Ahora el «aspirante» está preparado para enfrentarse al tiempo de forma consciente, simbolizado por el dragón, atacado por un perro, un león y un lobo, símbolos del presente, el pasado y el futuro. Es un combate sin fin por la conquista de la conciencia más allá del tiempo: el recuerdo, la atención y la imaginación creadora. Estamos ante el misterio de la iniciación, la entrada consciente en la otra orilla, en el «más allá». La puerta es la figura más conocida y sobrecogedora del jardín: el Ogro. Una enorma cabeza petrificada con un grito de dolor y espanto, que nos dice «todo pensamiento es fugitivo». Es la entrada al mundo subterráneo, es la bajada a los infiernos de los relatos mitológicos. Aquél que es devorado encuentra una sala circular con un banco adosado a la pared y una mesa o altar, y descubre que no ha muerto, que la extinción no existe, más bien una sensación de serenidad, la quietud completa, el silencio, el vacío, como si los pensamientos no se atrevieran a entrar.

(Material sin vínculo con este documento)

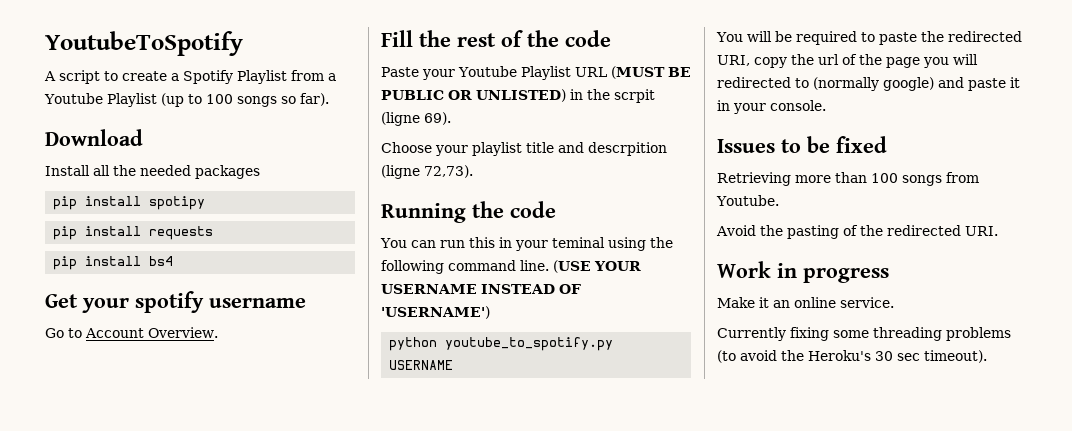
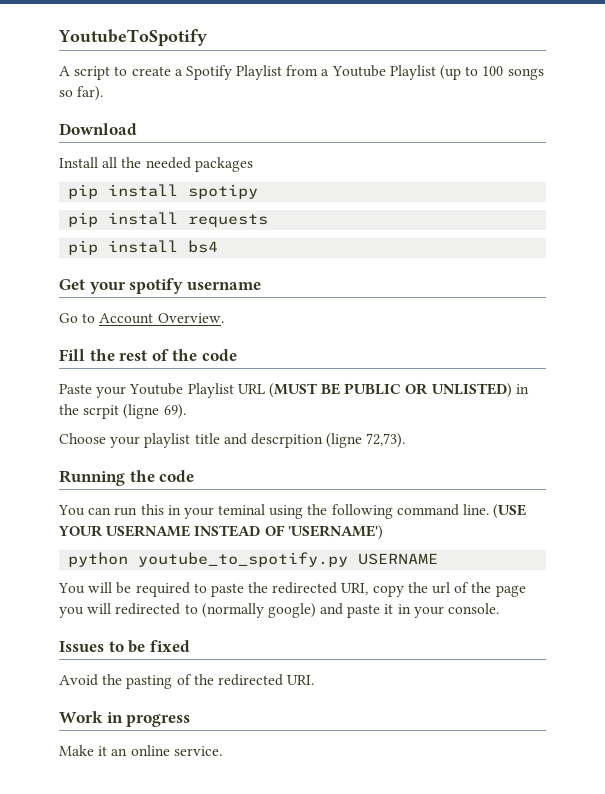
[717,172,979,186] [716,195,779,206] // Retrieving more than 100 songs from Youtube. -> (190, 646) none
[717,327,1011,341] [717,350,987,363] // Currently fixing some threading problems (to avoid the Heroku's 30 sec timeout). -> (222, 751) none

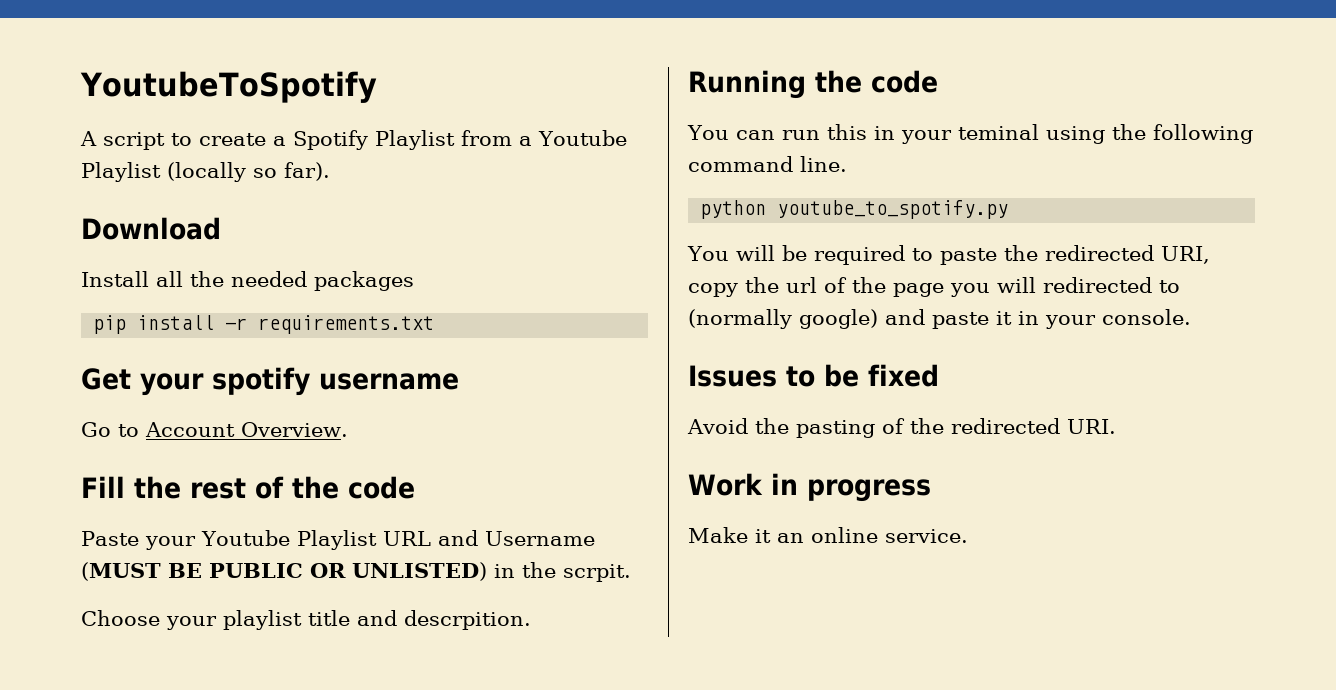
[440,65,544,80] (up to 100 songs -> [167,162,246,182] (locally
[188,184,259,199] [68,212,269,227] [68,240,219,255] spotipy // pip install requests // pip install bs4 -> [225,315,435,334] -r requirements.txt
(265, 389) none -> [437,530,595,546] and Username
[83,404,186,419] scrpit (ligne 69). -> [563,564,631,582] scrpit.
[250,433,406,448] descrpition (ligne 72,73). -> [404,610,531,630] descrpition.
[493,504,527,519] [58,525,383,540] (USE YOUR USERNAME INSTEAD OF 'USERNAME') -> (847, 164) none
[358,553,439,565] USERNAME -> (1009, 209) none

Nos adentramos en el corazón del bosque, en el sancta santorum, y sale a nuestro paso el Cancerbero, el guardián del inframundo, antes de poder contemplar el divino rostro de la reina del valle de los bienaventurados, que nos espera con los brazos abiertos. Allí, en un claro que se abre entre las ramas de los árboles, Proserpina nos aguarda con la sonrisa hierática del misterio de la inmortalidad. Ella da la bienvenida al lugar del que ya no se retorna, la meta, la conquista y el premio: «De vuestro ingenio angélico y celeste, de la bella alma y del pensar ardiente de fuego puro e inmortal, hace clarísima alianza en todo gesto la belleza que como regalo has tenido del cielo»
¿Por qué Vicino Orsini construyó este jardín? ¿perteneció a alguna de las logias y cofradías de alquimistas y filósofos que surgieron en el Renacimiento italiano? Estas y otras preguntas siguen rondando en la mente cuando abandonamos el jardín de las maravillas... mas salimos de él distintos de como entramos. Algo ha cambiado, ya no somos los mismos, nos queda el recuerdo de haber contemplado, como espectadores de una tragedia, el misterio del alma humana...
«Vosotros que vais por el mundo de viaje errando, tratando de ver otras estupendas maravillas, venid aquí, donde están los rostros de horrendos elefantes, leones, osos, orcos y dragones».
El jardín fue abandonado durante más de 400 años. El musgo fue conquistando terreno en la roca viva de las estatuas mientras que la leyenda, envuelta entre las supersticiones y miedos de los lugareños, transformó su nombre en el Parque de los Monstruos de Bomarzo. A mediados del siglo XX la familia Bettini se hizo cargo de él y lo restauró, dándole el merecido prestigio y reconocimiento. Hoy podemos visitarlo haciéndonos la imagen de lo que fue, y más sinceramente os digo que al entrar parece que traspasas la dimensión de la realidad para acercarte a lo desconocido.